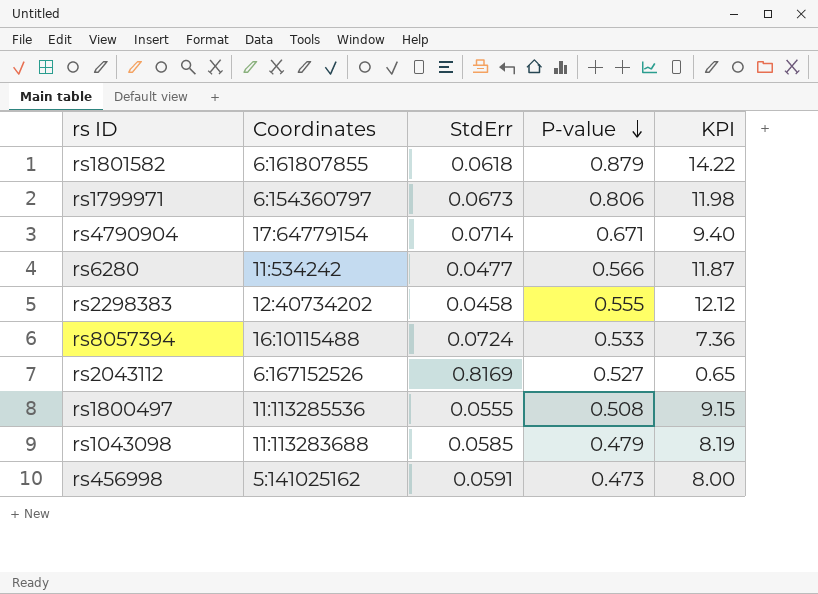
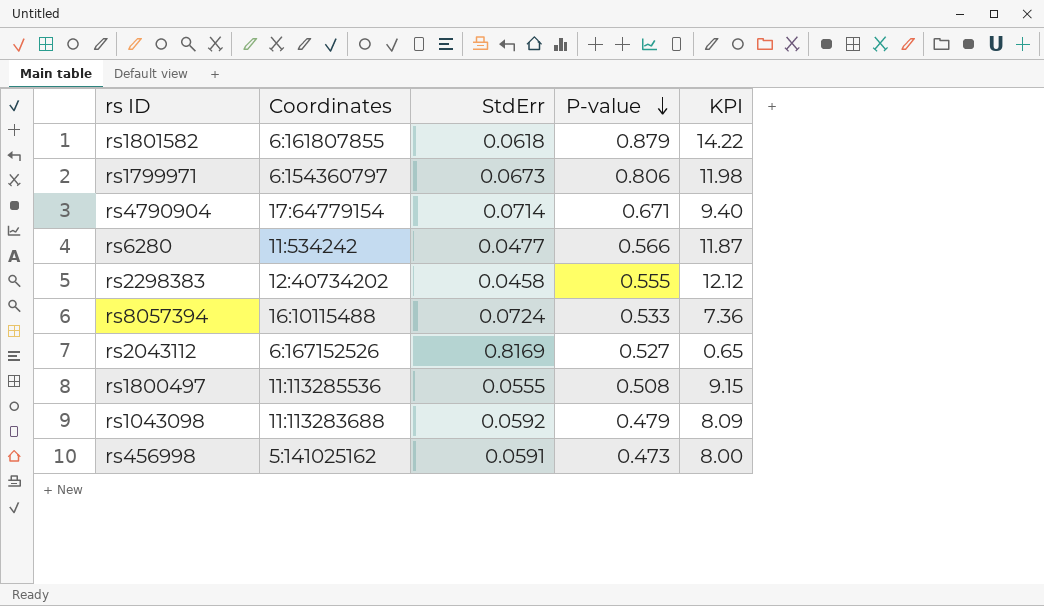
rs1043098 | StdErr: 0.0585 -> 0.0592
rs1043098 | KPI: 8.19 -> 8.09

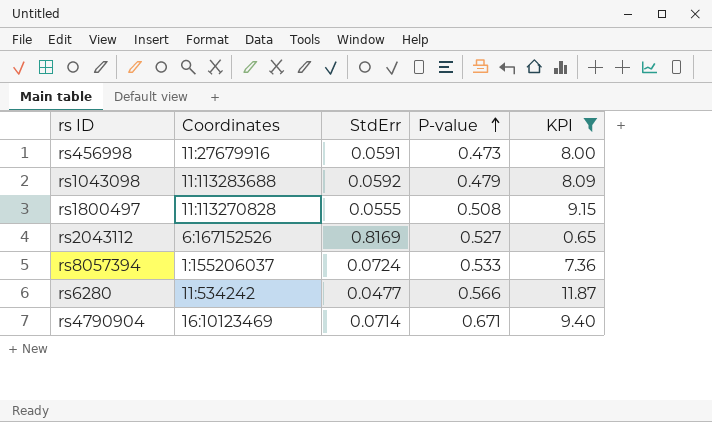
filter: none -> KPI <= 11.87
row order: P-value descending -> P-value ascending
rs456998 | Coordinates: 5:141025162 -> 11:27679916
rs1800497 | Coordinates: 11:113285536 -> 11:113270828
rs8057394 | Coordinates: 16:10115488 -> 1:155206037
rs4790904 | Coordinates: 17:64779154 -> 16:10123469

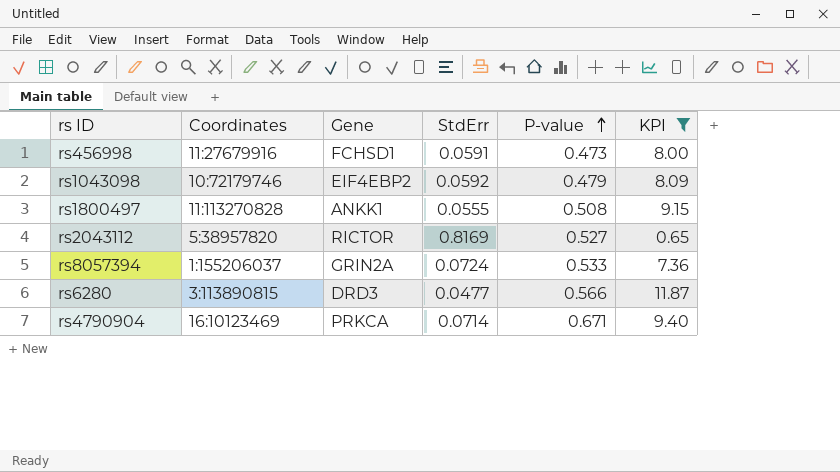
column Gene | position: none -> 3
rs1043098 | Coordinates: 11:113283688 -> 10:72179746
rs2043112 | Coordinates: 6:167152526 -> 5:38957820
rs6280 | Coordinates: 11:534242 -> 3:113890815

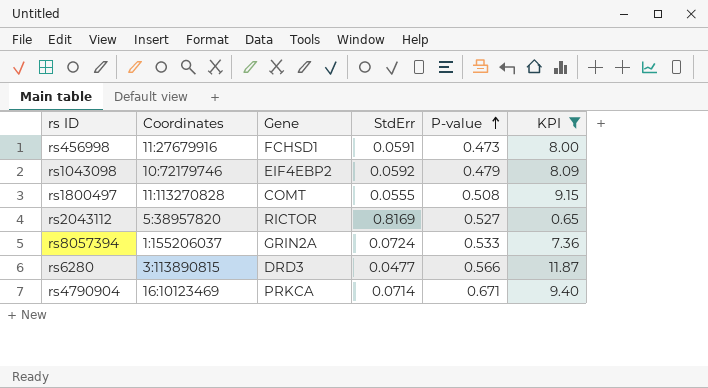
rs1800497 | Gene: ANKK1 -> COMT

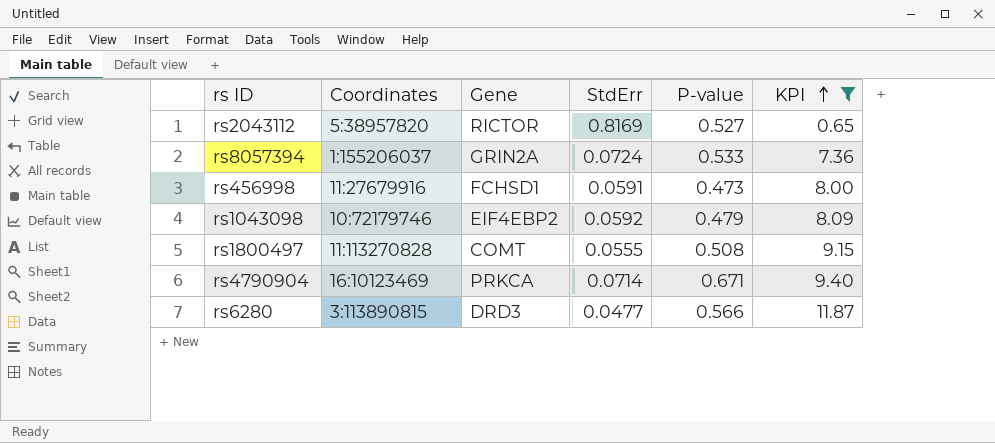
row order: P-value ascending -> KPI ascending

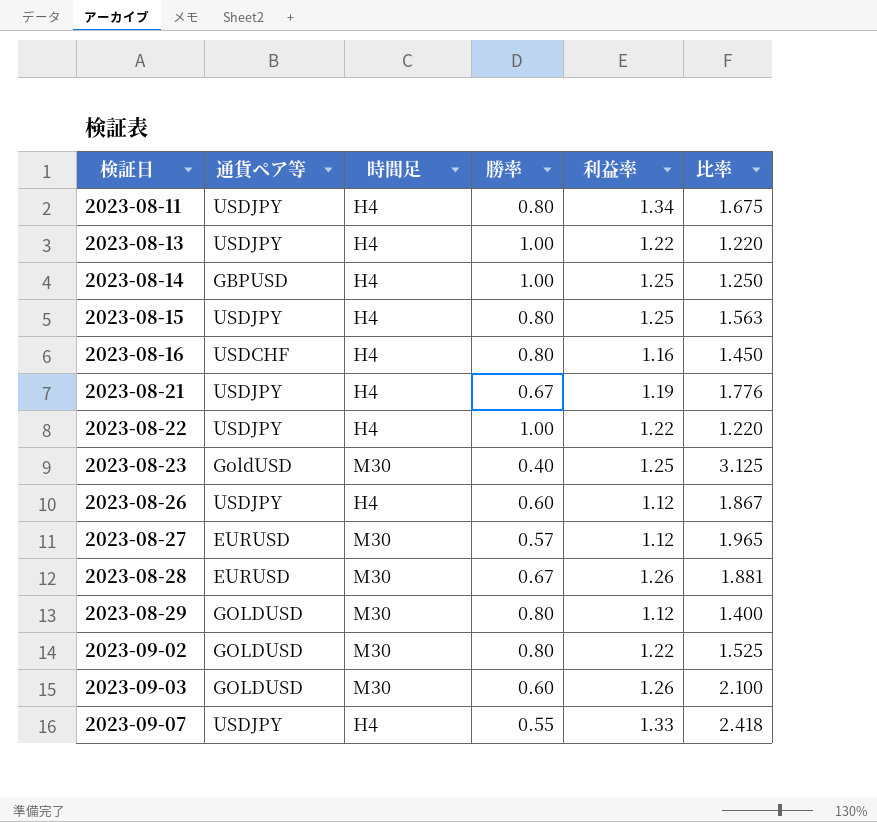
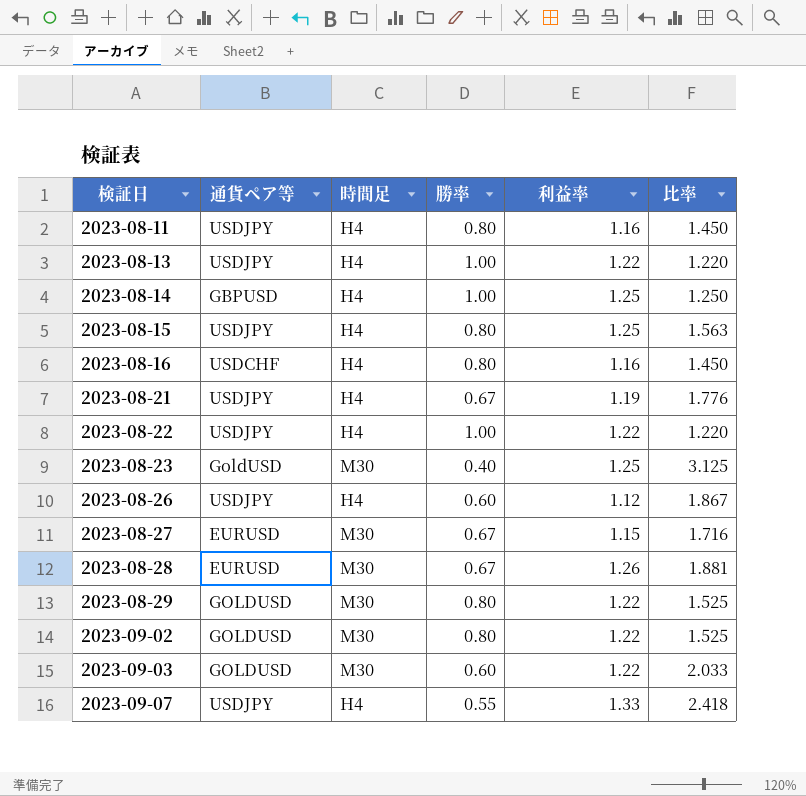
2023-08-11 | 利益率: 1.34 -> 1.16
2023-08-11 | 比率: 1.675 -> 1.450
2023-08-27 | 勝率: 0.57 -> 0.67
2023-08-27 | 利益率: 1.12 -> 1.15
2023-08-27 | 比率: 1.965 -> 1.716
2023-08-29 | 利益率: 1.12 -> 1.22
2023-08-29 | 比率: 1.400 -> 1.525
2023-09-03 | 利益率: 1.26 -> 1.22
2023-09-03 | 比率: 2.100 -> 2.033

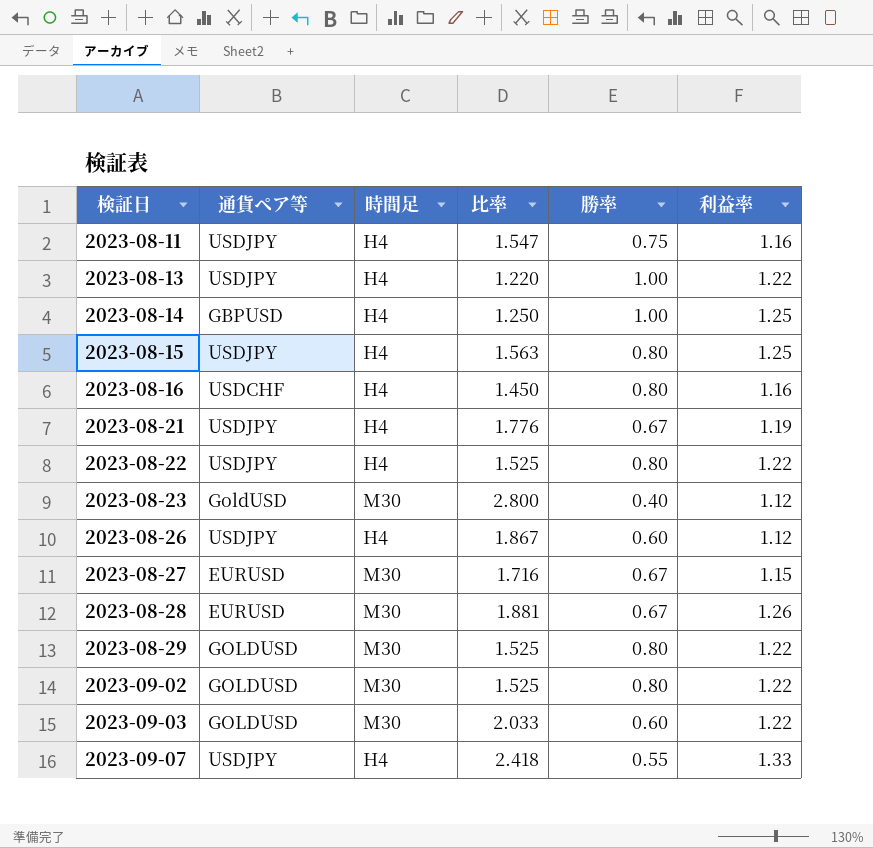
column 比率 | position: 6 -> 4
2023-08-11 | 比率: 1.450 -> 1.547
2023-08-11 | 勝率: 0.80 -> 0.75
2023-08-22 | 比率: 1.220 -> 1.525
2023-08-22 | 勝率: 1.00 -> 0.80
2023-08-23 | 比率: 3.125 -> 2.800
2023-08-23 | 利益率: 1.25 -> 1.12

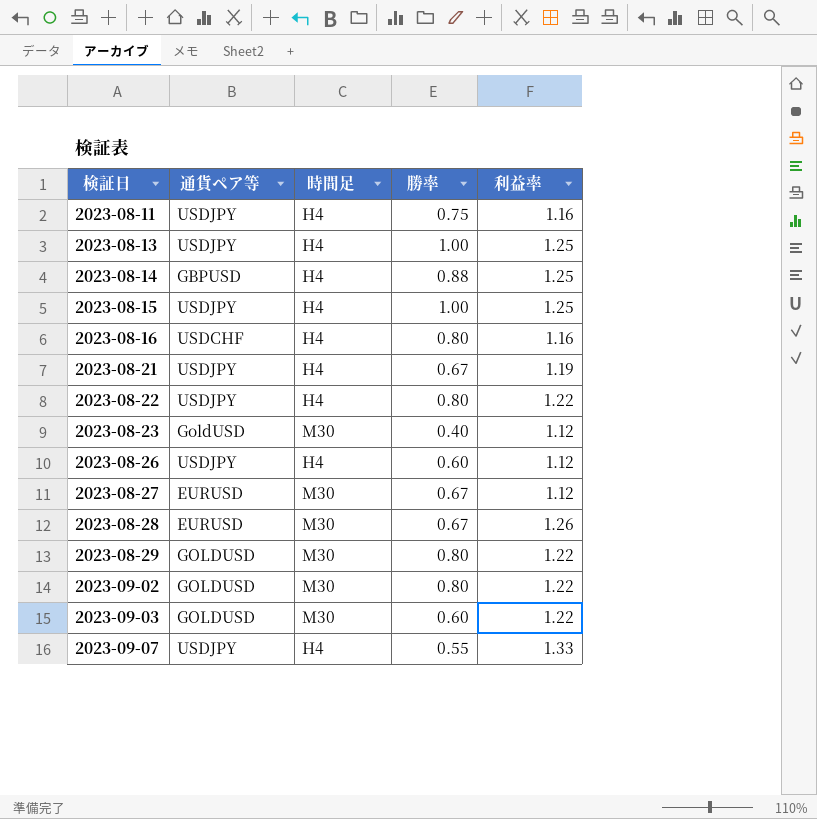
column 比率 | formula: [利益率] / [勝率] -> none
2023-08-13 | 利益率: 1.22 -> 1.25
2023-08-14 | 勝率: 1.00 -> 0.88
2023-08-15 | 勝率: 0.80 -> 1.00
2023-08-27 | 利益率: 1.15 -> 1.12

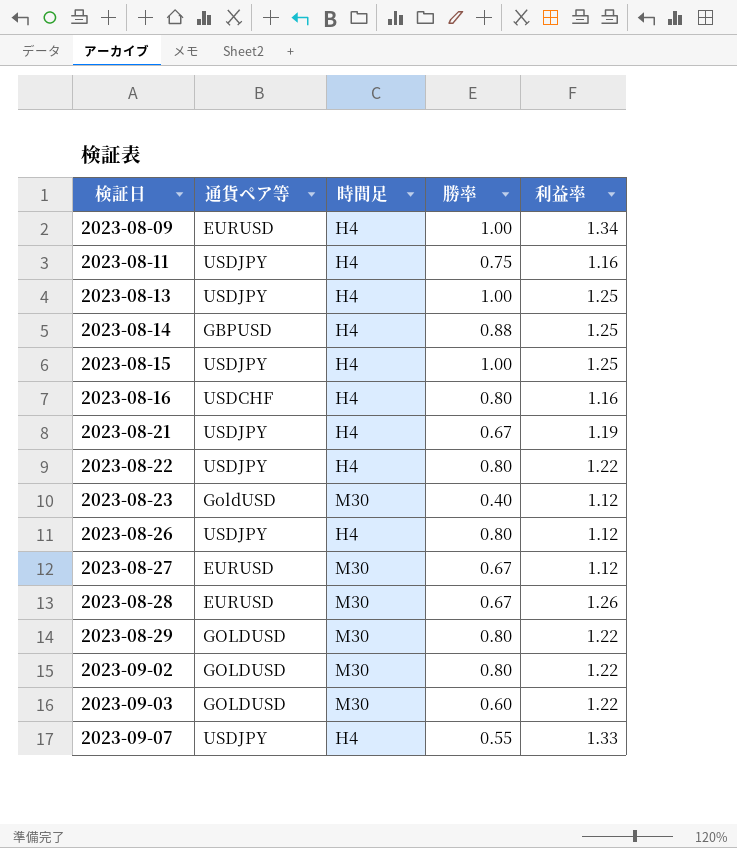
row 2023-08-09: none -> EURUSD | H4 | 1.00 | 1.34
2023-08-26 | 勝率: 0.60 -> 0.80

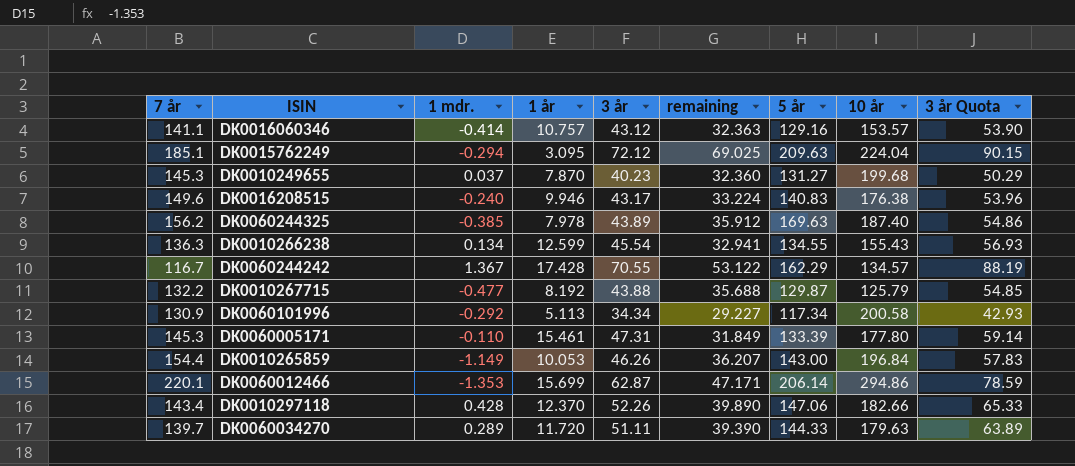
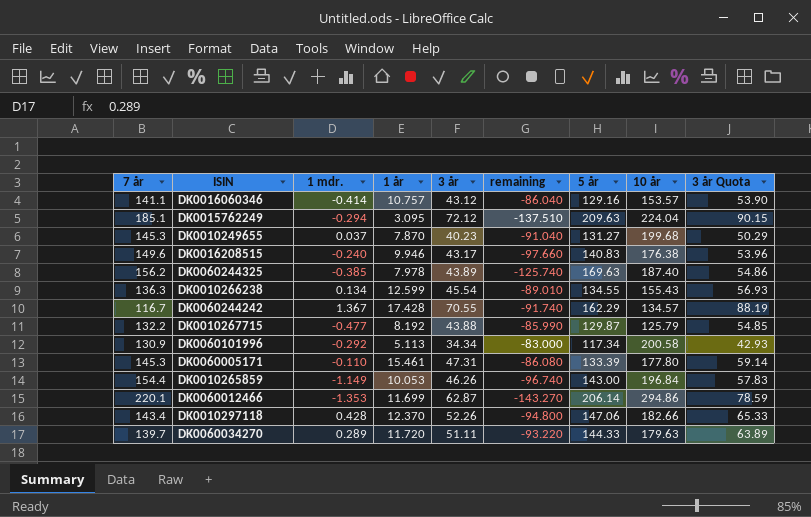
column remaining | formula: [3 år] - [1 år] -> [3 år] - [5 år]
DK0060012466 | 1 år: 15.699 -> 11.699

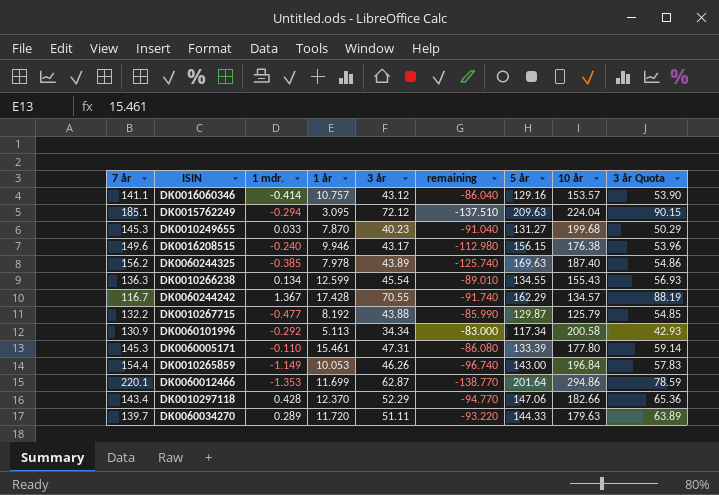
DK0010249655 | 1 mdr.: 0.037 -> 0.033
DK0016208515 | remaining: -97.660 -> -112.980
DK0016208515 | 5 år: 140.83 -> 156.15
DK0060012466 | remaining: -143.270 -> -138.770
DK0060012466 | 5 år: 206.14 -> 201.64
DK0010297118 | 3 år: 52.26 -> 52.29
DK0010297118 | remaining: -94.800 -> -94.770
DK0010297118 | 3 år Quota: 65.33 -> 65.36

· · · · · · ·

- _Directions_: Reply with only the number of lines in the entries that hold the word "position".

- _Task solution_: 2